Support for stale locks
In our use-cases of flufl lock, we encountered a couple ways a lock can become stale:
- We set a lock lifetime to be +12 hours. Process A abruptly shutdown and didn't clean up the lock. Another process tries to get lock and lock hasn't expired.
- The lockfile gets corrupted. A way I can think of this happening is if the filesystem itself gets corrupted due to some bad OS rollout or someone modifying the lockfile itself.
- Operating on the same lockfile with different user permissions.
I'm curious if there are plans to support cleaning up stale locks. A couple of things I'm considering as conditions to solve each individual cases of stale locks if the lockfile still exists:
Case # 1: Lock not owned by any process
Let's check from self.details if hostname matches or pid is still alive. If hostname is different or pid doesn't exist, then lock can be cleaned up. If pid exist, we may support a hack for users to specify if the process name matches some user description.
Case # 2: Lockfile gets corrupted
I think an easy way to catch this is just to call self.details. If we have any sort of exceptions, chances are, the lockfile is corrupted.
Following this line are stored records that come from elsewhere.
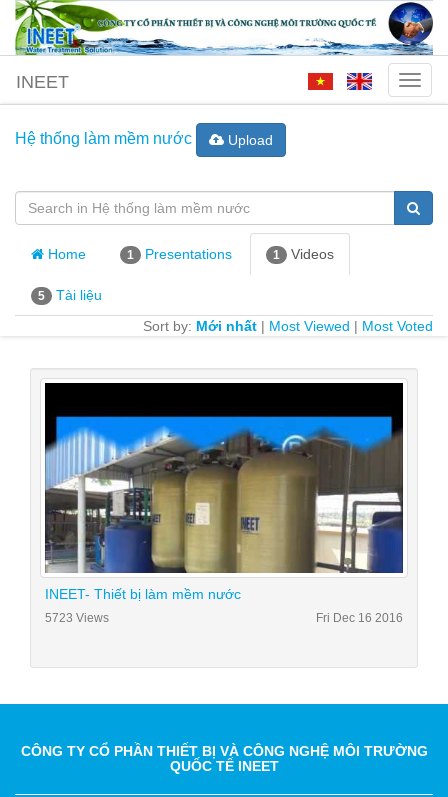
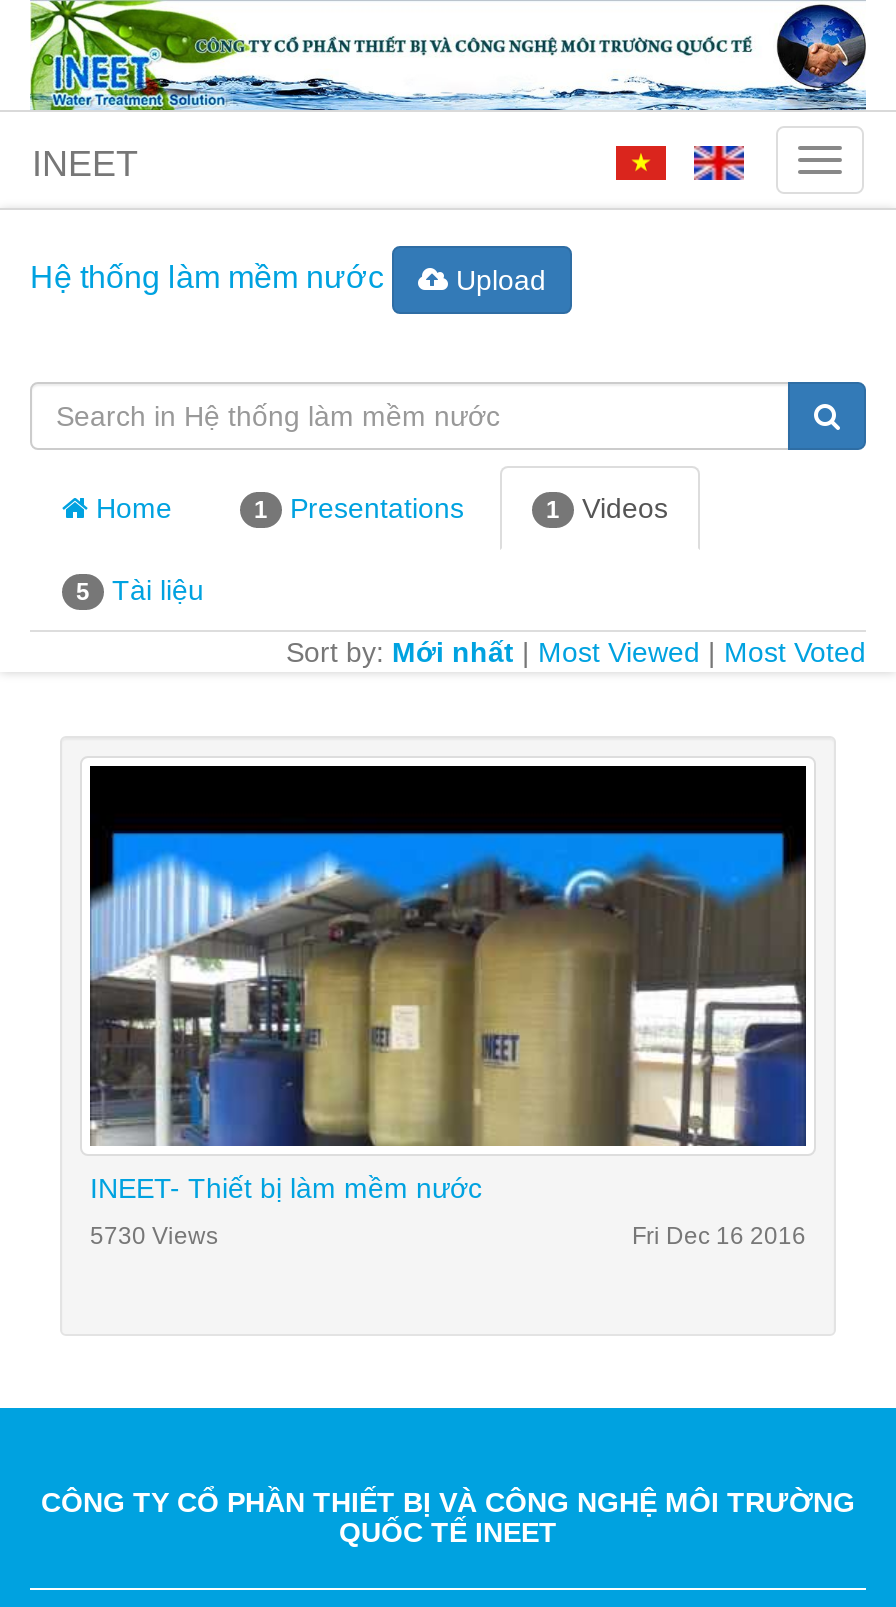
- 5723 Views
+ 5730 Views
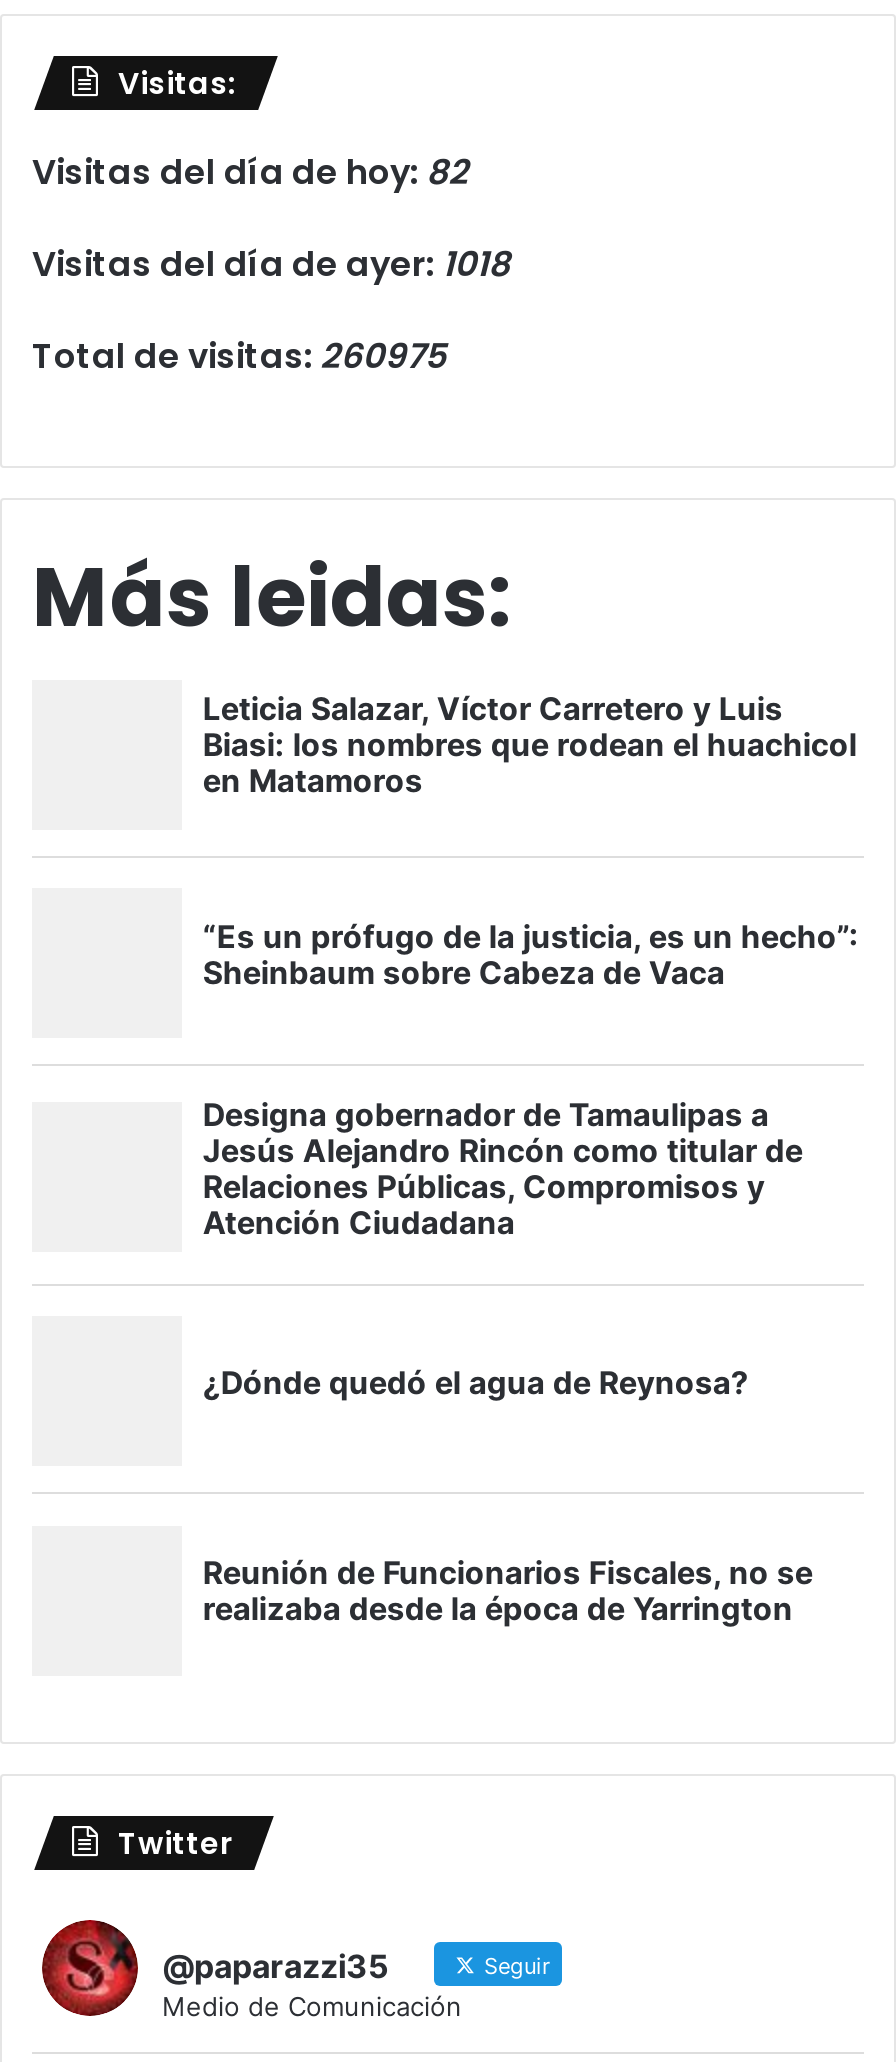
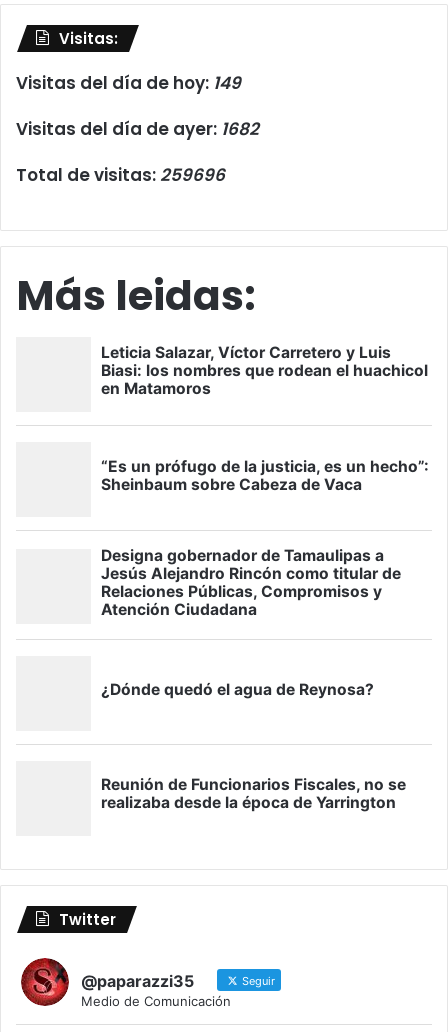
- Visitas del día de hoy: 82
+ Visitas del día de hoy: 149

- Visitas del día de ayer: 1018
+ Visitas del día de ayer: 1682

- Total de visitas: 260975
+ Total de visitas: 259696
Case # 3: Permissions Issues
Try switching to root if we're sure the lock is stale based on any of the above or the lockfile has expired based on self._releasetime.
Potential Problems
A problem that came to mind is this can potentially have race conditions. We might be able to set the order of operations in such a way to minimize that (such as checking if the lockfile exists, check if the pid correspond to alive process first, or trying to grab lock again right before getting the lock). To summarize the issue briefly:
Lock is stale
Process A check if lock is stale
Process B check if lock is stale
Process A cleans up lock
Process A grabs the lock
Process B cleans up lock
Process B grabs the lock
Both Process A and Process B are inside code that's no longer atomic.
I'm not really sure how to resolve this issue yet. Trying to use another lock will then recreate the same issue with staleness for that lock. Curious about thoughts. Perhaps, instead of doing actually doing anything with the lock, checking for staleness to help with diagnostics might be a good intermediate.